Pelas regras do fundo, o Brasil tem independência para escolher os programas que são apoiados pelos recursos. Essas iniciativas, porém, são monitoradas pelos doadores, assim como as taxas de desmatamento do País. O compromisso é que o Brasil apresente um desmatamento anual inferior à taxa de 8.143 km² por ano na região, para ter acesso aos recursos. Se superar essa marca, fica impedido de utilizá-los.
Na prática, hoje é impossível renovar o programa, porque o próprio Comitê Técnico do Fundo Amazônia, que analisa os dados de desmatamento, foi dissolvido por Ricardo Salles. Mesmo que esse comitê existisse, os dados do desmatamento apontam que sua renovação, ao menos pela regras atuais, estaria inviabilizada.

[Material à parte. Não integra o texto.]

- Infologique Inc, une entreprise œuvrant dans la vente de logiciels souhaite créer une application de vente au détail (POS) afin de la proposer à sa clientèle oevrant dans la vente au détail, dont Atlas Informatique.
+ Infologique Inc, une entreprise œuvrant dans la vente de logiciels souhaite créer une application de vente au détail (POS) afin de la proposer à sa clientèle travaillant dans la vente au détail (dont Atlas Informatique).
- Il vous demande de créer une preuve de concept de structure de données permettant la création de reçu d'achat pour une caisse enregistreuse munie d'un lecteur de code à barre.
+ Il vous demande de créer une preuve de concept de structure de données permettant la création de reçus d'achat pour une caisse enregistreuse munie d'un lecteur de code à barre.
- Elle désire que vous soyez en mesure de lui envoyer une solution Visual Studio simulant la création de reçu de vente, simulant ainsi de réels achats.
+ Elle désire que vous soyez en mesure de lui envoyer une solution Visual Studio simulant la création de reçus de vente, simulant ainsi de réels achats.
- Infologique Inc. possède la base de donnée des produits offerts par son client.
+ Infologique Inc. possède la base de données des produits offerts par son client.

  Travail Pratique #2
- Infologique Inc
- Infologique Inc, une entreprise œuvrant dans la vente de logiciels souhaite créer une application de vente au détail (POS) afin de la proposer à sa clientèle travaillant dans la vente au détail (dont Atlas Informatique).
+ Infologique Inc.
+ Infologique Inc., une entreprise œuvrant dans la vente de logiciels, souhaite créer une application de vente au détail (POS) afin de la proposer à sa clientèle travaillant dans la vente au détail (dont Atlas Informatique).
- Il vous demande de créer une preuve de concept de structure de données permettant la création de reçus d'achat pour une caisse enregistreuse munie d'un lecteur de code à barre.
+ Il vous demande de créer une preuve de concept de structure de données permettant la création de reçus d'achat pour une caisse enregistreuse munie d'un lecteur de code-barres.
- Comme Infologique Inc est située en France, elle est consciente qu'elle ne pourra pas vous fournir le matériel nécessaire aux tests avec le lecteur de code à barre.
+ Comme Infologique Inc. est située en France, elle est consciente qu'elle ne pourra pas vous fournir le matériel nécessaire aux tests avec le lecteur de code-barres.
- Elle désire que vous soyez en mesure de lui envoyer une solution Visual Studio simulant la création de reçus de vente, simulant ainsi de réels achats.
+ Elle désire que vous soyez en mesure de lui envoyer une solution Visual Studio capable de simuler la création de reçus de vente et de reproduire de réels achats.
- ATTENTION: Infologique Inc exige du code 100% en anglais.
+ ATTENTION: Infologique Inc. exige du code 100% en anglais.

O Inpe mede o desmatamento verificado entre agosto e julho do ano seguinte. Os alertas mais recentes divulgados pelo órgão – com dados atualizados até 18 de junho, portanto, ainda parciais – mostram que já foram desmatados 7.115 km² de floresta na temporada agosto de 2019 a julho/2020, quase cinco vezes o tamanho da capital de São Paulo. Embora o ciclo ainda não tenha se fechado, faltando 43 dias para a contabilização final, ele já supera o verificado no ano passado, quando os alertas do Deter registraram 6.844 km².
O Ministério da Justiça foi questionado sobre as razões da paralisação em seu programa voltado ao incremento da Força Nacional e como isso o afetava. Por meio de nota, informou apenas que “a continuidade do contrato ainda está em apreciação no âmbito do Ministério da Justiça e Segurança Pública”.
O Estadão também questionou o Ibama sobre a não utilização de recursos do programa. O órgão, então, pediu para que a reportagem procurasse o Ministério do Meio Ambiente, que também disse não ter mais responsabilidade sobre o Fundo Amazônia e que era a vice-presidência da República de Hamilton Mourão que deveria se posicionar sobre o assunto. Não houve resposta até o fechamento desta reportagem.
O BNDES informou que o aporte de recursos no projeto do Ibama “é realizado de forma parcelada de acordo com o ritmo de execução” e que há “previsão de liberação da última parcela de recursos”, embora não tenha informado uma data. Sobre a Força Nacional, o banco declarou que “está em contato com o Ministério da Justiça para a retomada do projeto”. As informações são do jornal O Estado de S. Paulo.